Clinical description
HCL-V frequently affects the older population (mean age: 71 years) without a significant gender predominance (male / female: 1.6). The most frequent manifestations at the beginning are abdominal discomfort or bloating, normally related to splenomegaly, hepatomegaly and manifestations derived from cytopenias such as anemia., bleeding and / or infections. Autoimmune manifestations, such as Coombs-positive hemolytic anemia, are rare. A disease similar to HCL-V has been described in Japan, and has been termed Japanese variant HCL (HCL-Jv; see this term). Etiology The etiology is unknown but there is no evidence of an association due to exposure to carcinogens, radiation, or viral infections. Loss of the P53 allele due to monosomy or monoallelic deletion has been related. Unlike HCL, HCL-V individuals are usually negative for the BRAF-V600E mutation. Furthermore, the most common VH gene found in HCL-V (IGHVH4-34 (14q32.33)) has a very high homology with its germline sequence and is associated with symptoms characteristic of HCL-V, such as older age, higher leukocytosis, poor response to therapy, and less survival.

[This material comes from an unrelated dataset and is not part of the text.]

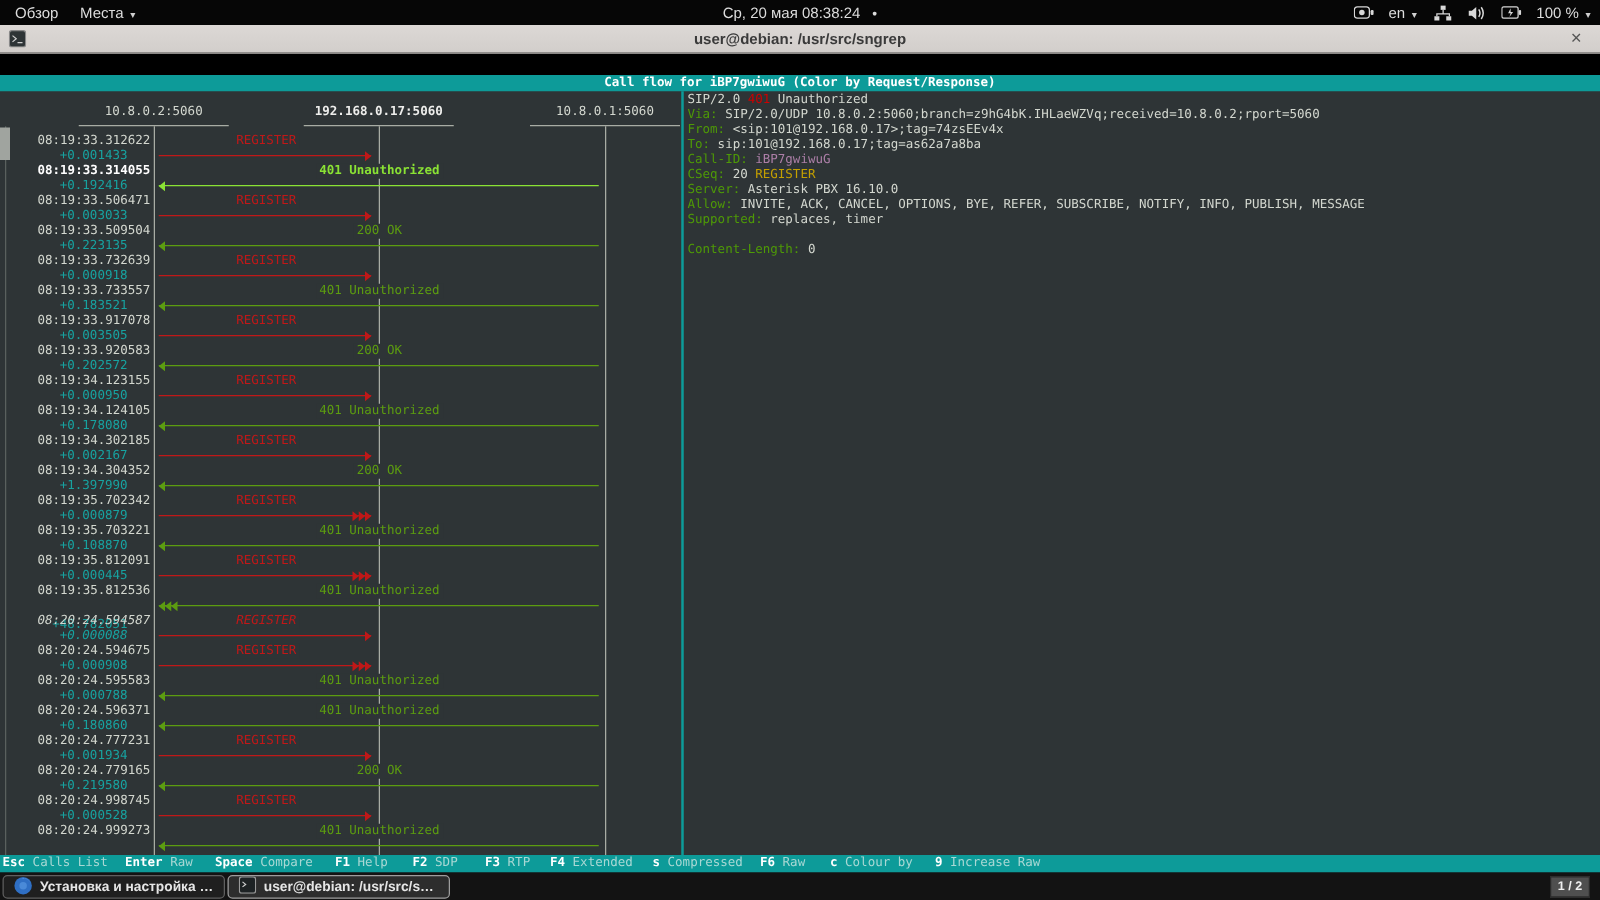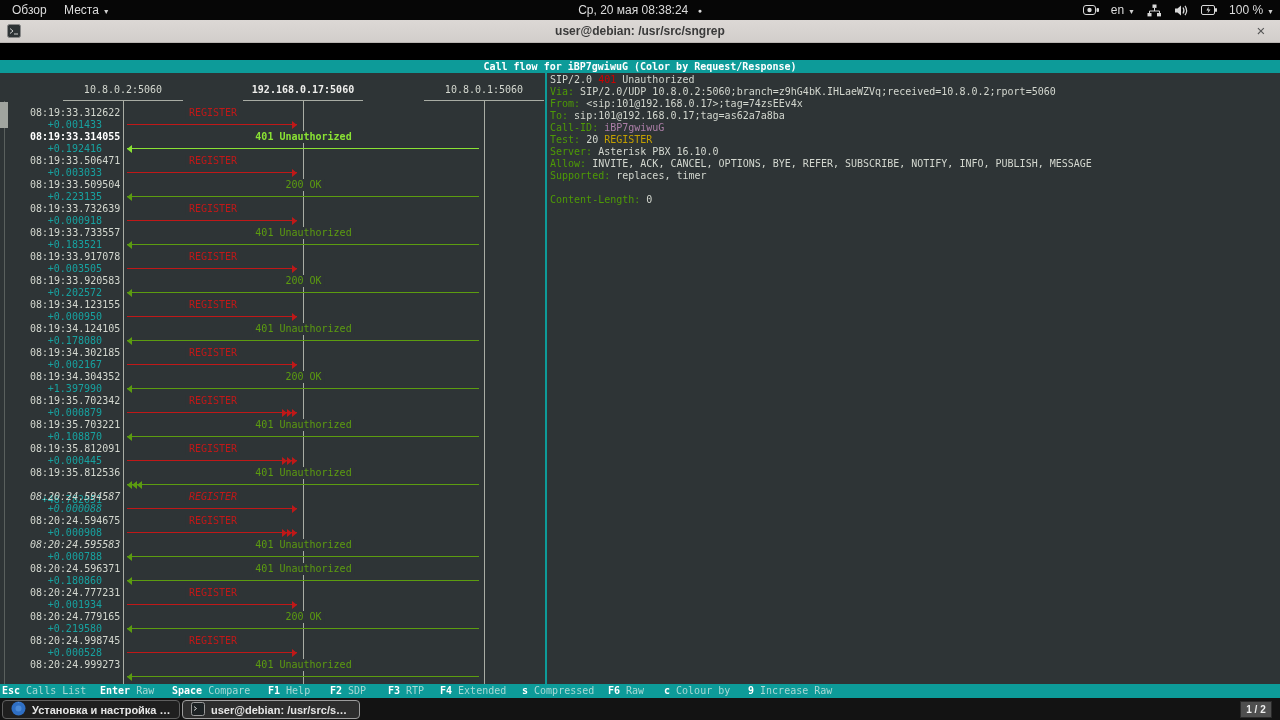"Test:" span.c-key { text: Test -> CSeq }
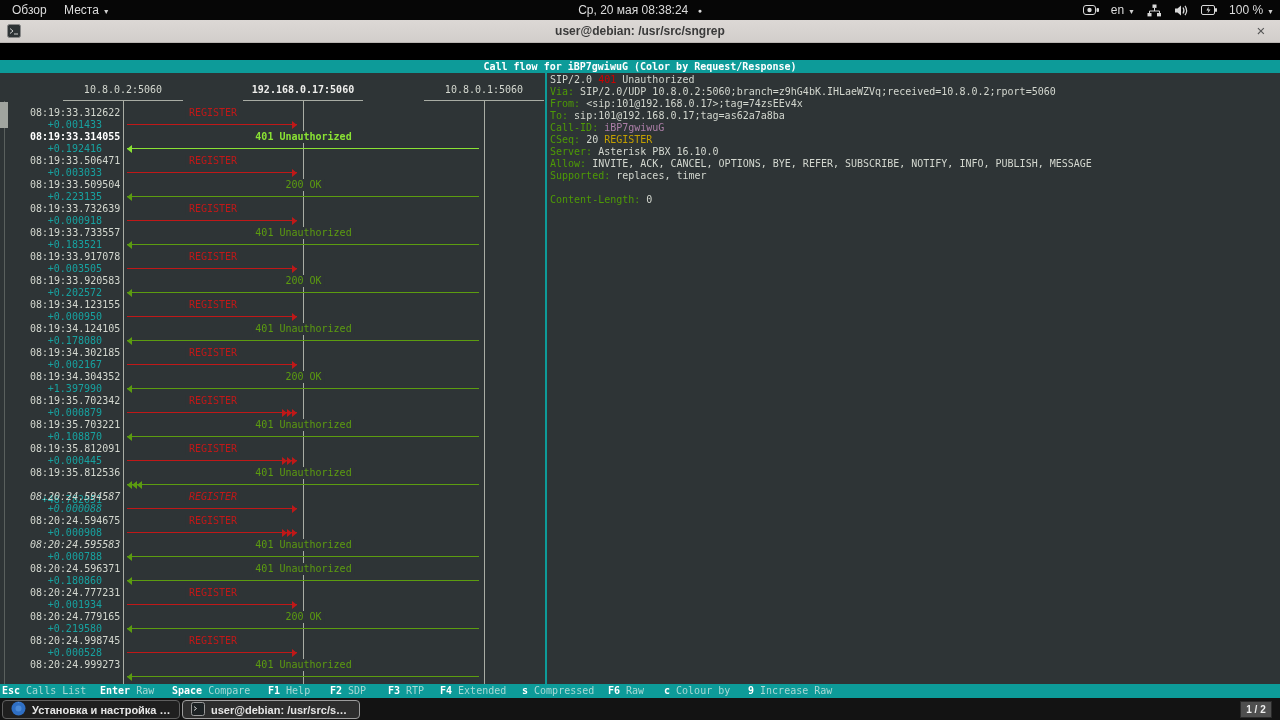"08:20:24.595583" div.msg-time { font-style: italic -> none }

HCL-V is not considered to be biologically related to HCL.
Diagnostic methods
The diagnosis is suspected after a physical examination, a spleen and bone marrow biopsy , and a scan (CAT), as well as by laboratory analysis showing an elevated white blood cell count (> 10 × 109 / l). Morphologically, HCL-V cells are similar to HCL-C but with an increased nucleus-cytoplasm ratio and without ribosome-lamellar complexes. HCL-V cells show no reactivity to tartrate-resistant acid phosphatase (TRAP). The diagnosis of HCL-V is confirmed by immunophenotyping by flow cytometry (HCL-V cells are always CD25 negative and CD11C positive) and chronic lymphocytic leukemia (CLL) score . The LLC score is based on the immunophenotypic analysis of five membrane markers(CD5, CD22, CD23, FMC7, SmIg). The score obtained is the result of the expression level of each marker. The HCL-V will score between 0 and 1.
Differential diagnosis
Differential diagnosis includes lymphoma Splenic by lymphocytes villous (SLVL), splenic lymphoma diffuse the pulp red (SRPL), HCL-C, lymphoma cell mantle, leukemia Prolymphocytic of B (B-PLL) and HCL-Jv cells.
Management and treatment
There is no effective treatment for V-HCL. In two thirds of patients, splenectomy produces a partial remission. Very rarely, patients can achieve complete remission after three or four cycles of cladribine (European Marketing Authorization 2009 , orphan designation). Combination treatment of purine analogues (cladribine or pentostatin) with rituximab or anti-CD22, BL22 immunotoxin with rituximab may benefit some patients.
Forecast
HCL-V is an aggressive disease with a chronic clinical course. Median survival is nine years, with only 15% survival at 15 years and poor response to purine analogues. However, complete remission can be achieved with rituximab and the anti-CD22 immunotoxin, BL22.